Sono considerazioni che riguardano soprattutto alcuni singoli calciatori in rosa e sui quali il tecnico sta puntando molto. Partiamo da innanzitutto da Koulibaly. Quando il 3 ottobre è calato il sipario sulla interminabile sessione di mercato e ci si è resi conto che il Napoli avrebbe potuto continuare a godere delle prestazioni del senegalese, i giudizi unanimi degli osservatori, napoletani e non, considerarono la conferma alla stregua di un altro grande acquisto. E in effetti le prime uscite sembravano avvalorare questa ipotesi. Ma negli ultimi impegni Koulibaly ha dimostrato una disarmante involuzione, costellata di errori e di incertezze che lo hanno riportato, nell’immagine die più, al primo Koulibaly, quando appena arrivato in Italia nel Napoli di Benitez suscitò non poche perplessità sulla sua effettiva validità.

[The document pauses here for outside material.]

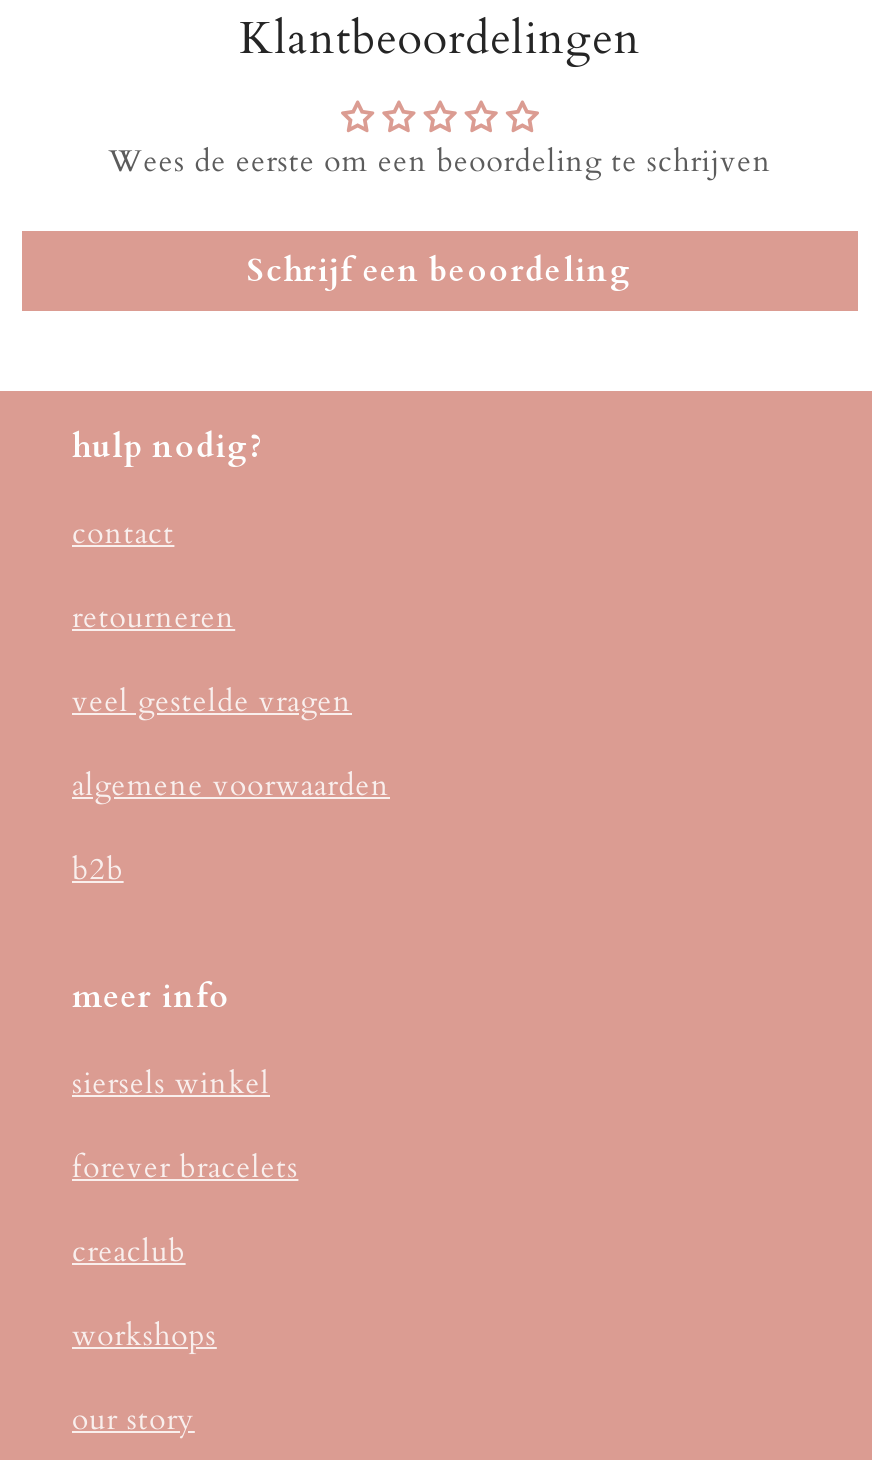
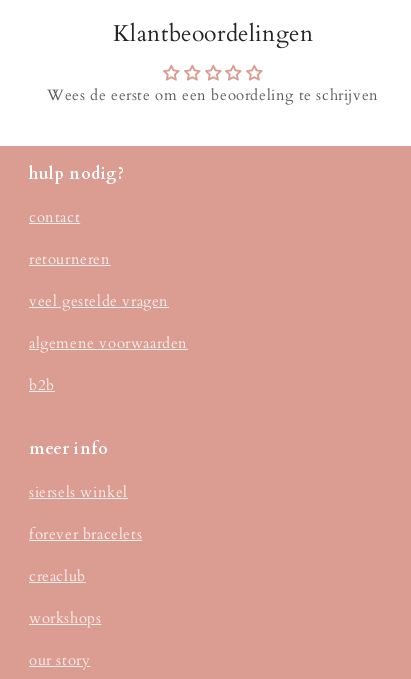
- Schrijf een beoordeling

Gli svarioni del primo tempo contro i croati, che fanno seguito ad altre precedenti prove incolori, fanno sorgere a questo punto il dubbio che il giocatore si sia perso nel giorno preciso in cui, ad inizio dello scorso campionato e all’ultimo minuto di una partita ardente caratterizzata da un a clamorosa rimonta, infilò la porta di Meret dando alla Juventus un immeritato successo. Da quel giorno cambiò il destino del Napoli e di Ancelotti e da quel giorno Koulibaly (che poi si infortunò gravemente nella partita successiva contro il Parma) non è stato più lui e a questo punto viene il sospetto che non potrà mai esserlo più. Se così fosse, considerato che Maximovic non vuol saperne di firmare il rinnovo del contratto, che Manolas non garantisce un rendimento costante per tutto il campionato e che il giovane Rrhamani al momento non ha giocato nemmeno per un minuto (perché, Gattuso? ce lo spieghi), c’è da chiedersi se De Laurentiis non debba prenderne atto e regolarsi di conseguenza sul mercato di riparazione. Anche in considerazione del fatto che oggi sono solo quattro i centrali in organico, troppo pochi per una squadra che vorrebbe puntare a posizioni di vertice.

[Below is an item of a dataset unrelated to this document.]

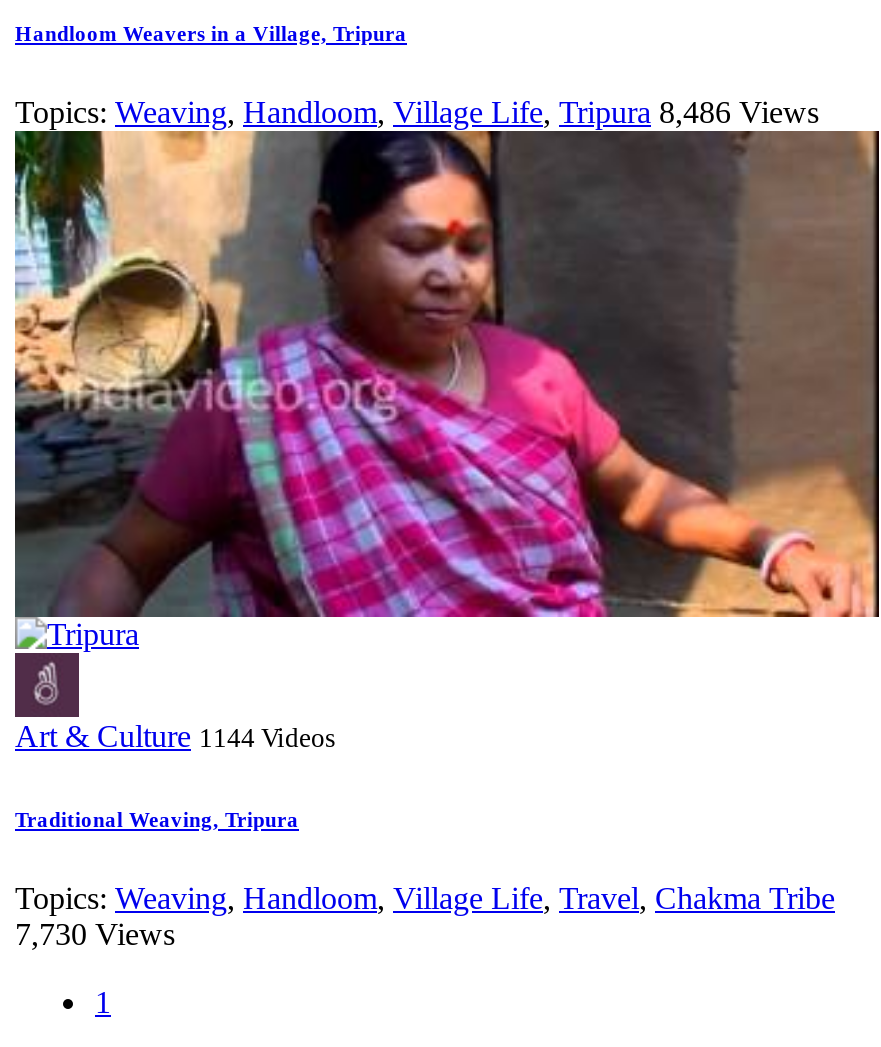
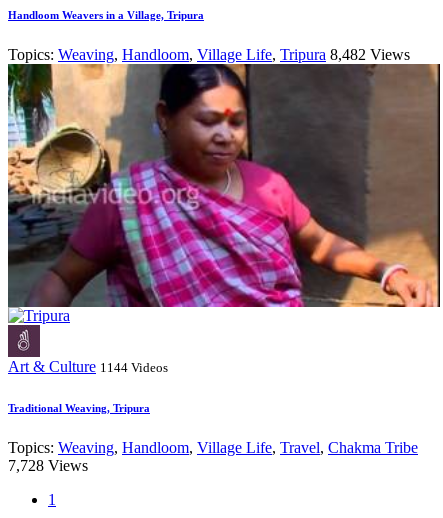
- Topics: Weaving, Handloom, Village Life, Tripura 8,486 Views
+ Topics: Weaving, Handloom, Village Life, Tripura 8,482 Views

- 7,730 Views
+ 7,728 Views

Ed ora il capitolo Mertens, un altro capitolo amaro. Il belga ha rinnovato sull’onda della pressione popolare e del suo attaccamento al Napoli e a Napoli. Ma anche lui, onestamente, in questo avvio è apparso appannato, scialbo, fuori condizione. Quanto abbia influito su questo appannamento la posizione di trequartista che Gattuso continua pervicacemente ad affibbiargli questo non è dato sapere con certezza. Non si può escludere che con l’età che avanza inesorabilmente anche lui possa aver smarrito qualche punto di brillantezza. In ogni caso il problema si pone e sull’apporto del Mertens di sempre il Napoli aveva fatto affidamento. Se questo crepuscolo fosse confermato anche in prosieguo e fosse irreversibile potrebbe essere necessario correre ai ripari. Anche perché queste considerazioni su Mertens portano di riflesso alle prossime che stiamo per esternare e che riguardano Petagna. Ma siamo sicuri che per caratteristiche tecniche sia proprio il centravanti che serve al Napoli? E’ troppo lento, ha grossi limiti e li si sono visti tutti anche contro i croati. Un dubbio è lecito: il suo acquisto è maturato, all’occhio dei più, come un’occasione buona da rispendere sul mercato per arrivare ad un obiettivo più impegnativo, magari offrendo l’ex spallino come parziale contropartita. Occasioni non se ne sono presentate e Petagna è rimasto, peraltro, bisogna ammetterlo, con grande entusiasmo personale. Ma al di là dei suoi buoni e ammirabili intendimenti c’è da porsi su di lui un interrogativo serio: fa al caso del Napoli, squadra che per arrivare in Champions e il più avanti possibile in Europa League deve contare su un parco di seconde linee adeguato?